A praia de Camurupim é uma extensão de Papary. A história é testemunha que nenhuma outra praia se fez mais presente na vida dos nativos desse pedacinho do litoral potiguar, principalmente no carnaval. É amor antigo, desde a época em que se iam ao lombo dos jumentos, rasgando veredas, desafiando as areias de talco e as garrancheiras.
Famílias inteiras empreendiam essas viagens épicas, levando nos cestos toda sorte de alimentos: farinha, rapadura, macaxeira, café, batata doce, fruta-pão, inhame, banana, laranja, jaca, carne-de sol, miúnça de feira… tudo o que as posses permitiam. As garrafas de Pitu ou a famosa “cabumba” do Timbó iam escondidas das crianças; coisa de adulto.
Cada um levava a feira da temporada. “Levavam o grosso, pois o peixe estava lá na beira da casa”, como me contou dona Leonísia (1992). Quem fazia o controle rigoroso dos almoços e jantares era a mãe, sempre sábia na partilha (aquele costume antigo de a mãe preparar o prato, coisa que quase não se vê mais).
Pobre a rico se juntavam nesse vavavu que fazia a alegria da meninada. Era época de se fartar de peixe, pegos quase nas mãos pela abundância. Boldo não faltava, em caso de empanzinamento, aliás, ninguém se esquecia das meisinhas, num tempo sem farmácias nem hospitais.
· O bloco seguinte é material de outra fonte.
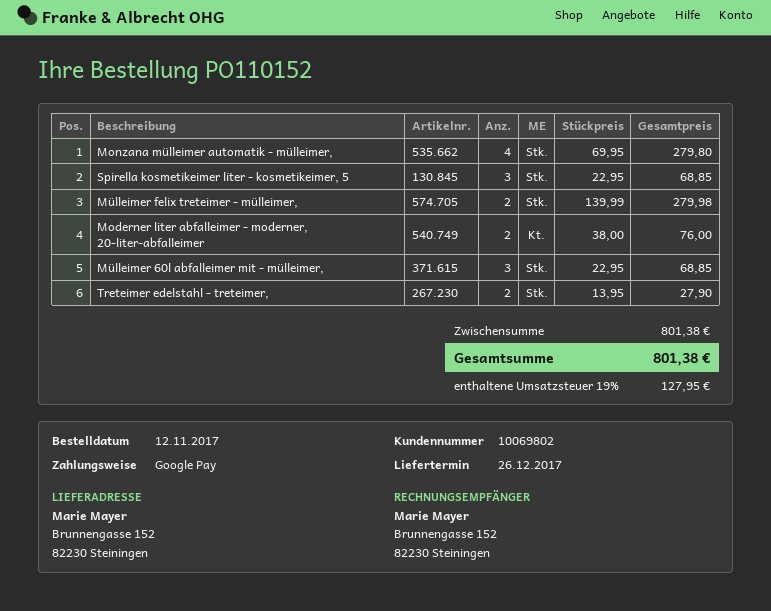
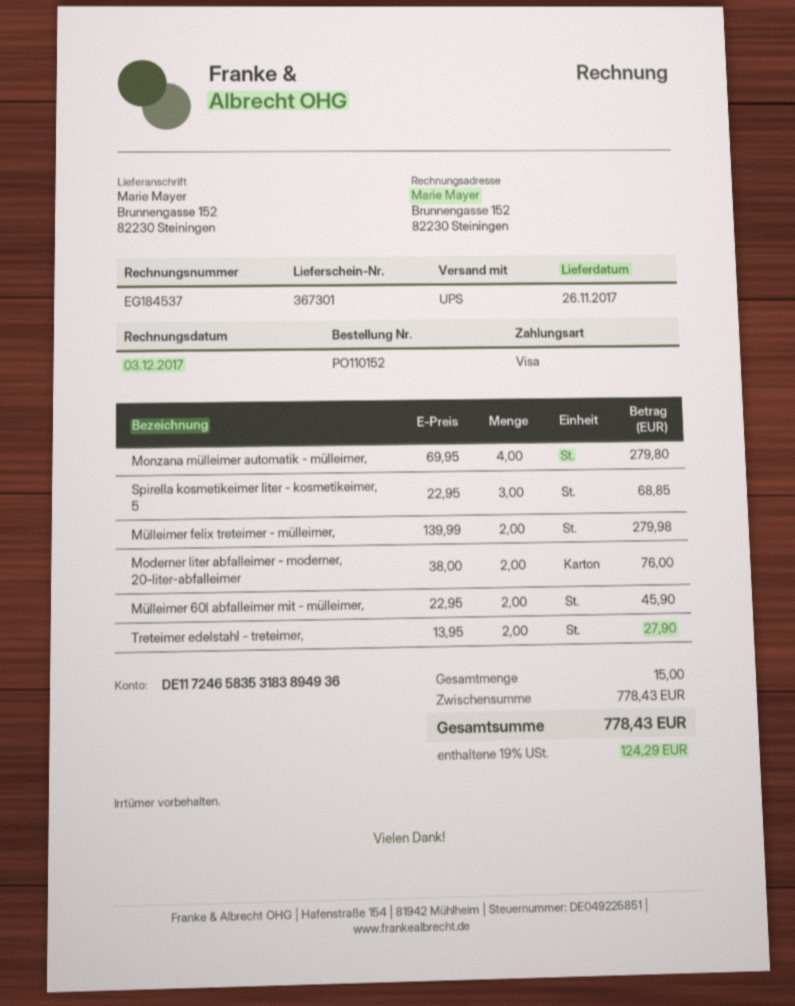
delivery date: 2017-12-26 -> 2017-11-26
payment method: Google Pay -> Visa
Mülleimer 60l abfalleimer mit - mülleimer,: 3 x 22.95 = 68.85 -> 2 x 22.95 = 45.90
subtotal: 801.38 -> 778.43
tax: 19% = 127.95 -> 19% = 124.29
total: 801.38 -> 778.43

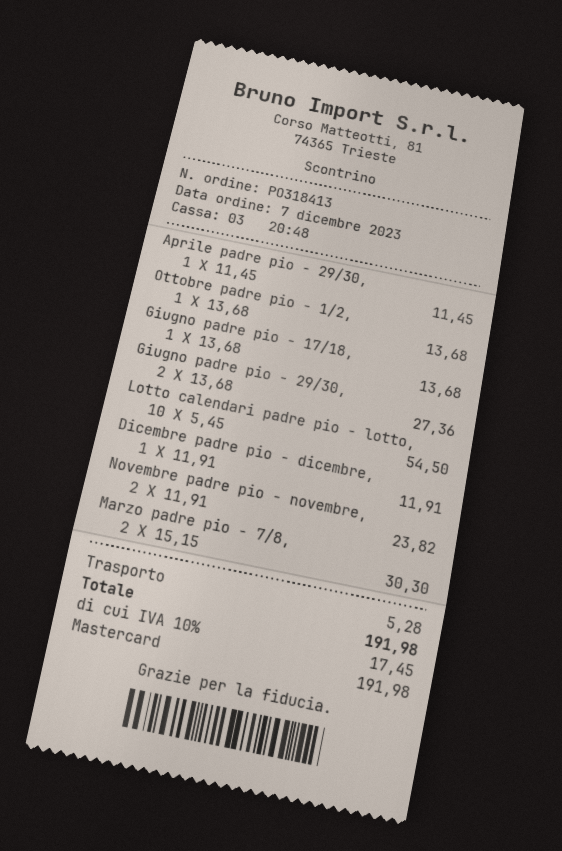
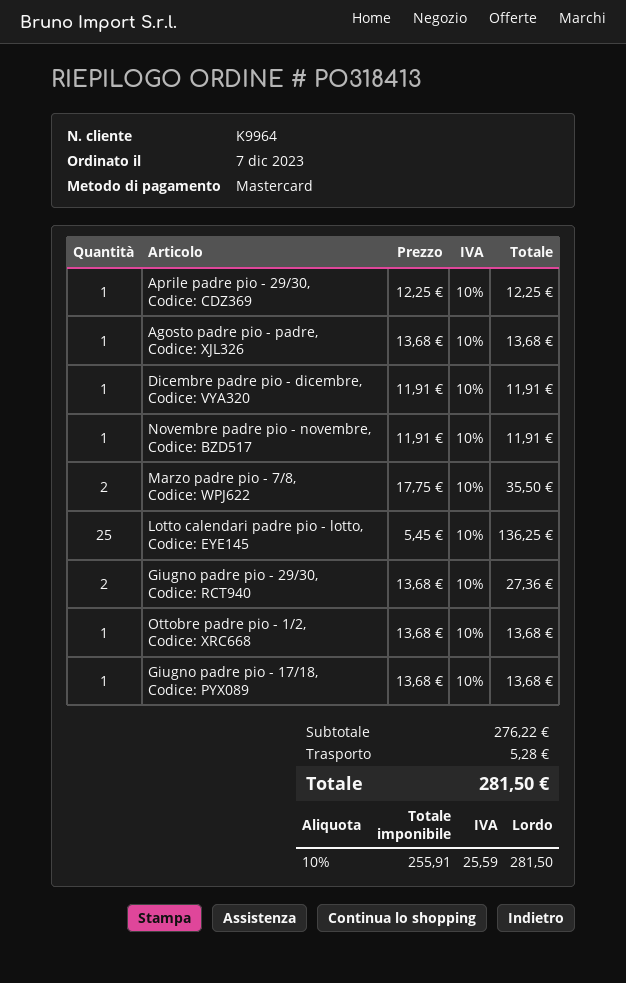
Aprile padre pio - 29/30,: 1 x 11.45 = 11.45 -> 1 x 12.25 = 12.25
Lotto calendari padre pio - lotto,: 10 x 5.45 = 54.50 -> 25 x 5.45 = 136.25
Novembre padre pio - novembre,: 2 x 11.91 = 23.82 -> 1 x 11.91 = 11.91
Marzo padre pio - 7/8,: 2 x 15.15 = 30.30 -> 2 x 17.75 = 35.50
Agosto padre pio - padre,: none -> 1 x 13.68 = 13.68
tax: 10% = 17.45 -> 10% = 25.59
total: 191.98 -> 281.50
As casinhas de taipa ou palha se perfilavam, emoldurando a língua de areia branca, distando poucos metros umas das outras. As fogueiras alumiavam as noites escuras ou estreladas, ardendo até altas horas, circundadas pelas famílias que contavam causos sentadas nos bancos de tronco de coqueiros, assistidas pelas crianças. Tempo em que eram felizes e não sabiam. Os “luais” paradisíacos se encarregavam de trazer uma luz cheia de feitiços. Era tempo em que os nativos estavam dentro de um poema de paz.
Os mais velhos embalavam essas noites mágicas com incontáveis histórias de “trancoso”, levando muito menino a dormir fantasiados de medo. O silêncio da noite era quebrado quando o vento arrastava as canções sacras da Harpa Cristã na famosa “Rua dos Crentes”. Eram os evangélicos verdadeiros que - pasmem - tinham como única e exclusiva missão levar o Evangelho a toda criatura -, e hoje, quase extintos, cederam ao mundanismo que tanto criticavam. Os coqueirais sem fim se encarregavam de dar à paisagem um tom de cartão postal. Imagens e histórias de rara beleza, engolidas pela urbanidade do presente.
Era assim o “carnaval” antigo da Praia de Camurupim. Assim me contou dona Leonísia (in memorian), aos 90 anos, avó de Lurdinha Lemos. OBS. A pessoa fotografada nessa imagem é o sr. “Zé Carão”, um dos fundadores dessa praia.